Prognostic studies for pediatric sTBI are generally lacking [9, 10, 37], with some studies focusing specifically on head CT imaging [3, 4]. The use of neuroimaging in predicting poor outcome of pediatric sTBI patients has included the Marshall CT classification, which does not incorporate SAH [3]. To our knowledge, only one pediatric sTBI study included SAH, together with other clinical factors, to predict poor functioning on a dichotomized Glasgow Outcome Scale [8]. This latter study failed to find an independent association between SAH and functional outcome after sTBI but suffered from a limited patient number relative to the number of variables investigated.
Laboratory values are infrequently included in sTBI prognostic evaluation; however, they have been shown to assist in determining patient outcome [21, 24, 38, 39]. Traumatic brain injury has been shown to increase risk of coagulation abnormalities [39–44], which can lead to progressive hemorrhagic injury [45, 46] and poorer outcomes [39, 41, 44]. Our data showed that coagulation factors including PTT, INR, and platelets were significantly worse in the sTBI patients with SAH. However, upon regression analysis, the coagulation variables were not independently associated with SAH. SAH was independently associated with fixed pupils, contusion, DAI, IVH, and SDH.

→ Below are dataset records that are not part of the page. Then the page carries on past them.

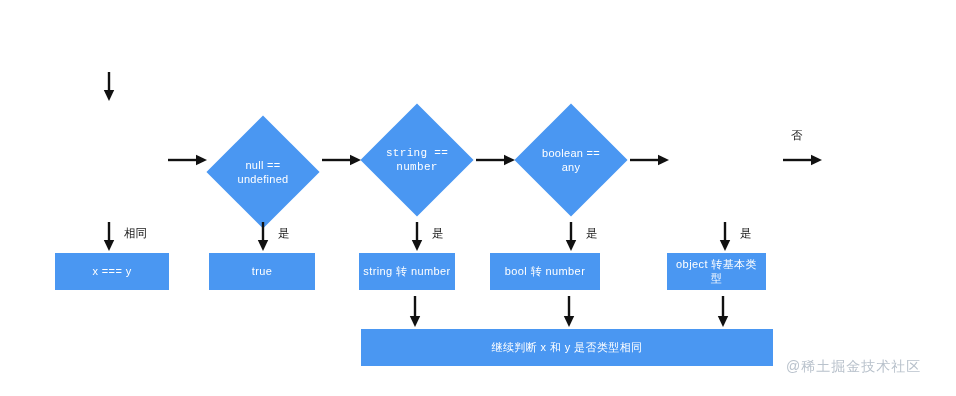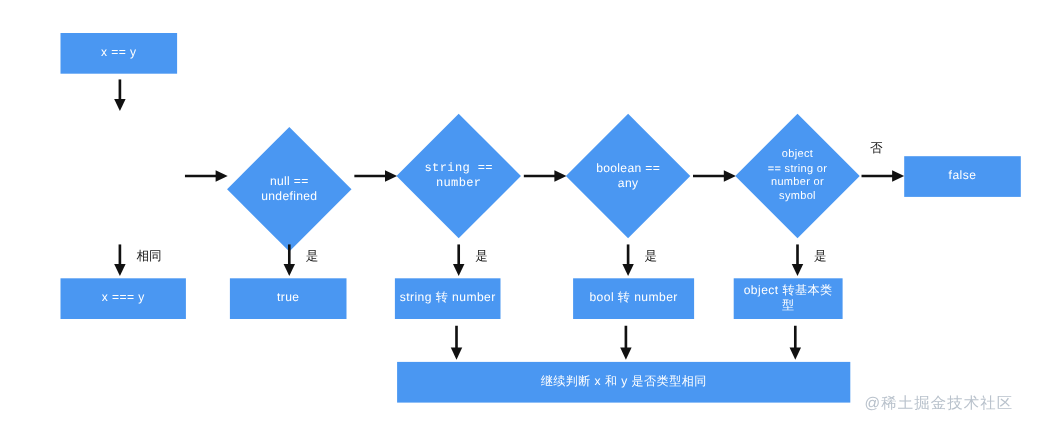--- a/index.html
+++ b/index.html
@@ -71,23 +71,20 @@
     font-size: 14px;
     letter-spacing: 1px;
     white-space: nowrap;
   }
 </style>
 </head>
 <body>
 
 <div id="canvas">
 
-  <div class="node-rect" style="left:55px; top:30px; width:106px; height:37px;">
-    <span>x == y</span>
-  </div>
 
   <svg class="arrow" style="left:100px; top:72px; width:18px; height:30px;" viewBox="0 0 18 30">
     <line x1="9" y1="0" x2="9" y2="20" stroke="#111111" stroke-width="2.4"></line>
     <polygon points="9,29 3.8,18 14.2,18" fill="#111111"></polygon>
   </svg>
 
 
   <svg class="arrow" style="left:168px; top:150px; width:40px; height:20px;" viewBox="0 0 40 20">
     <line x1="0" y1="10" x2="30" y2="10" stroke="#111111" stroke-width="2.4"></line>
     <polygon points="39,10 28,4.8 28,15.2" fill="#111111"></polygon>
@@ -119,37 +116,27 @@
     <div class="node-diamond" style="left:16px; top:16px; width:80px; height:80px;"></div>
     <div class="diamond-label">boolean ==
 any</div>
   </div>
 
   <svg class="arrow" style="left:630px; top:150px; width:40px; height:20px;" viewBox="0 0 40 20">
     <line x1="0" y1="10" x2="30" y2="10" stroke="#111111" stroke-width="2.4"></line>
     <polygon points="39,10 28,4.8 28,15.2" fill="#111111"></polygon>
   </svg>
 
-  <div class="diamond-wrap" style="left:669px; top:104px; width:112px; height:112px;">
-    <div class="node-diamond" style="left:16px; top:16px; width:80px; height:80px;"></div>
-    <div class="diamond-label" style="font-size:10px; line-height:1.25;">object
-== string or
-number or
-symbol</div>
-  </div>
 
   <svg class="arrow" style="left:783px; top:150px; width:40px; height:20px;" viewBox="0 0 40 20">
     <line x1="0" y1="10" x2="30" y2="10" stroke="#111111" stroke-width="2.4"></line>
     <polygon points="39,10 28,4.8 28,15.2" fill="#111111"></polygon>
   </svg>
   <div class="edge-label" style="left:791px; top:130px;">否</div>
 
-  <div class="node-rect" style="left:822px; top:142px; width:106px; height:37px;">
-    <span>false</span>
-  </div>
 
   <svg class="arrow" style="left:100px; top:222px; width:18px; height:30px;" viewBox="0 0 18 30">
     <line x1="9" y1="0" x2="9" y2="20" stroke="#111111" stroke-width="2.4"></line>
     <polygon points="9,29 3.8,18 14.2,18" fill="#111111"></polygon>
   </svg>
   <div class="edge-label" style="left:124px; top:228px;">相同</div>
 
   <svg class="arrow" style="left:254px; top:222px; width:18px; height:30px;" viewBox="0 0 18 30">
     <line x1="9" y1="0" x2="9" y2="20" stroke="#111111" stroke-width="2.4"></line>
     <polygon points="9,29 3.8,18 14.2,18" fill="#111111"></polygon>
@@ -179,21 +166,21 @@
   </div>
 
   <div class="node-rect" style="left:209px; top:253px; width:106px; height:37px;">
     <span>true</span>
   </div>
 
   <div class="node-rect" style="left:359px; top:253px; width:96px; height:37px;">
     <span>string 转 number</span>
   </div>
 
-  <div class="node-rect" style="left:521px; top:253px; width:110px; height:37px;">
+  <div class="node-rect" style="left:490px; top:253px; width:110px; height:37px;">
     <span>bool 转 number</span>
   </div>
 
   <div class="node-rect" style="left:667px; top:253px; width:99px; height:37px;">
     <span>object 转基本类型</span>
   </div>
 
   <svg class="arrow" style="left:406px; top:296px; width:18px; height:32px;" viewBox="0 0 18 32">
     <line x1="9" y1="0" x2="9" y2="22" stroke="#111111" stroke-width="2.4"></line>
     <polygon points="9,31 3.8,20 14.2,20" fill="#111111"></polygon>

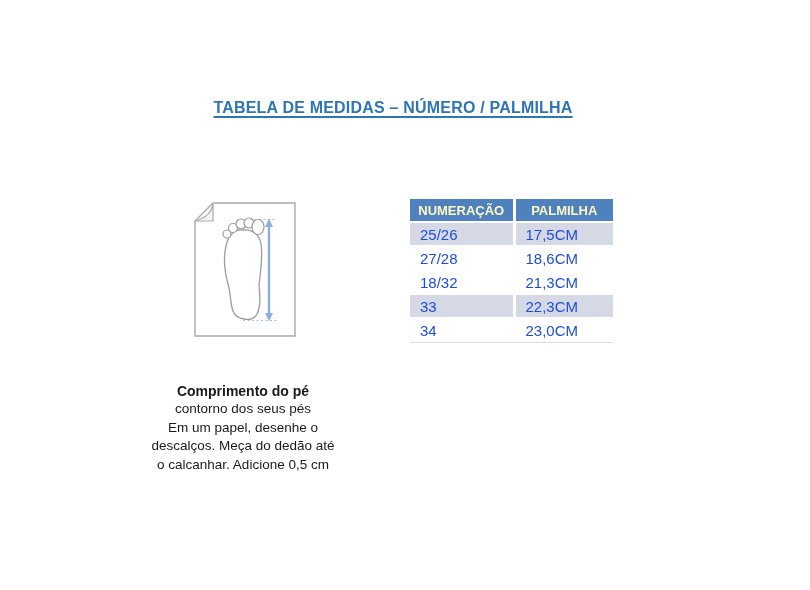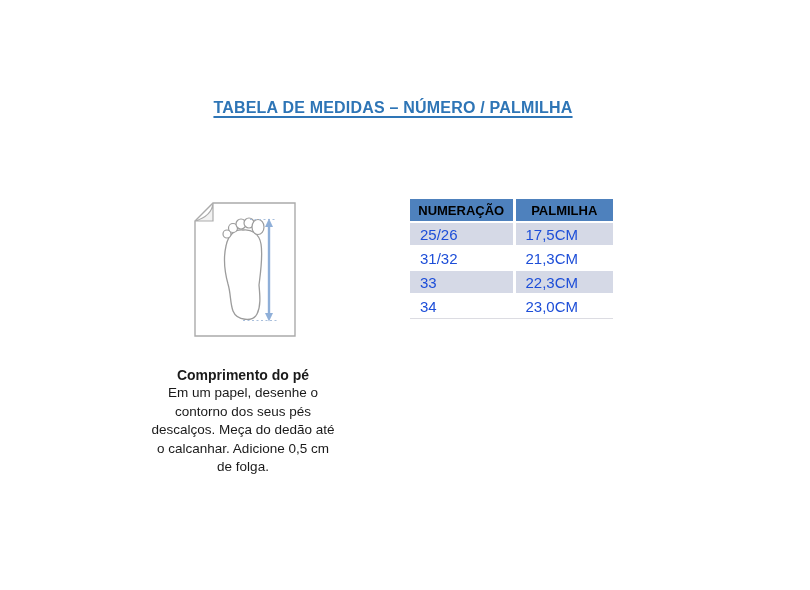--- a/index.html
+++ b/index.html
@@ -47,40 +47,41 @@
     top: 366px;
     width: 230px;
     text-align: center;
     color: #1a1a1a;
     font-size: 13.5px;
     line-height: 18.4px;
   }
   .caption .caption-heading {
     font-weight: bold;
     font-size: 14px;
+    margin-top: 16px;
   }
 
   
   .size-table-wrap {
     position: absolute;
     left: 410px;
     top: 199px;
     width: 203px;
     border-bottom: 1px solid #dcdce2;
   }
   table.size-table {
     border-collapse: collapse;
     width: 100%;
     table-layout: fixed;
   }
   table.size-table col.c1 { width: 104px; }
   table.size-table col.c2 { width: 99px; }
   table.size-table th {
     background: #4E81BD;
-    color: #000000;
+    color: #fef9c3;
     font-size: 13px;
     font-weight: bold;
     height: 23px;
     text-align: center;
     vertical-align: middle;
     border-bottom: 2px solid #ffffff;
   }
   table.size-table th:first-child { border-right: 3px solid #ffffff; }
   table.size-table td {
     font-size: 15px;
@@ -118,46 +119,49 @@
     <line x1="57" y1="18.5" x2="84" y2="18.5" stroke="#A9BFDC" stroke-width="1.2" stroke-dasharray="2,2.5"></line>
     <line x1="50" y1="119.5" x2="84" y2="119.5" stroke="#A9BFDC" stroke-width="1.2" stroke-dasharray="2,2.5"></line>
 
     <line x1="76" y1="25" x2="76" y2="113" stroke="#8FAFD8" stroke-width="2.4"></line>
     <polygon points="76,17.5 72,26 80,26" fill="#8FAFD8"></polygon>
     <polygon points="76,120.5 72,112 80,112" fill="#8FAFD8"></polygon>
   </svg>
 
   <div class="caption">
     <div class="caption-heading">Comprimento do pé</div>
+    <div>contorno dos seus pés</div>
     <div>Em um papel, desenhe o</div>
-    <div>contorno dos seus pés</div>
     <div>descalços. Meça do dedão até</div>
     <div>o calcanhar. Adicione 0,5 cm</div>
-    <div>de folga.</div>
   </div>
 
   <div class="size-table-wrap">
     <table class="size-table">
       <colgroup>
           <col class="c1">
           <col class="c2">
         </colgroup>
       <thead>
         <tr>
           <th>NUMERAÇÃO</th>
           <th>PALMILHA</th>
         </tr>
       </thead>
       <tbody>
         <tr class="band">
           <td>25/26</td>
           <td>17,5CM</td>
         </tr>
         <tr>
-          <td>31/32</td>
+          <td>27/28</td>
+          <td>18,6CM</td>
+        </tr>
+        <tr>
+          <td>18/32</td>
           <td>21,3CM</td>
         </tr>
         <tr class="band">
           <td>33</td>
           <td>22,3CM</td>
         </tr>
         <tr>
           <td>34</td>
           <td>23,0CM</td>
         </tr>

Adult studies have generally demonstrated an independent association between SAH with TBI outcomes [19, 33, 34]. One study investigated the clinical significance of SAH on initial head CT in 819 TBI patients and found SAH to be correlated with worse outcome [33]. Others investigated 750 adult patients from the European Brain Injury Consortium and found SAH to be independently associated with lower GCS and increased mortality [19]. This latter study also reported that the distribution of SAH on head CT was not associated with outcome.
Our data suggested that the presence of SAH reflects worse TBI, but it is not independently associated with mortality. Increased TBI severity in the SAH cohort is illustrated by the increased number of patients with fixed pupils, the greater number of abnormalities found on initial head CT and the larger number of interventions provided. Additionally, sTBI patients with SAH also suffered increased complications (infections and CDI), had a greater LOS, and had a worse disposition on discharge. Despite a greater percentage of deaths in the SAH cohort, SAH was not independently associated with mortality. Similar to previous studies, mortality was independently associated with motor GCS, absent pupillary reflex, hypotension, and ischemia on initial head CT [8, 9, 21, 24, 25].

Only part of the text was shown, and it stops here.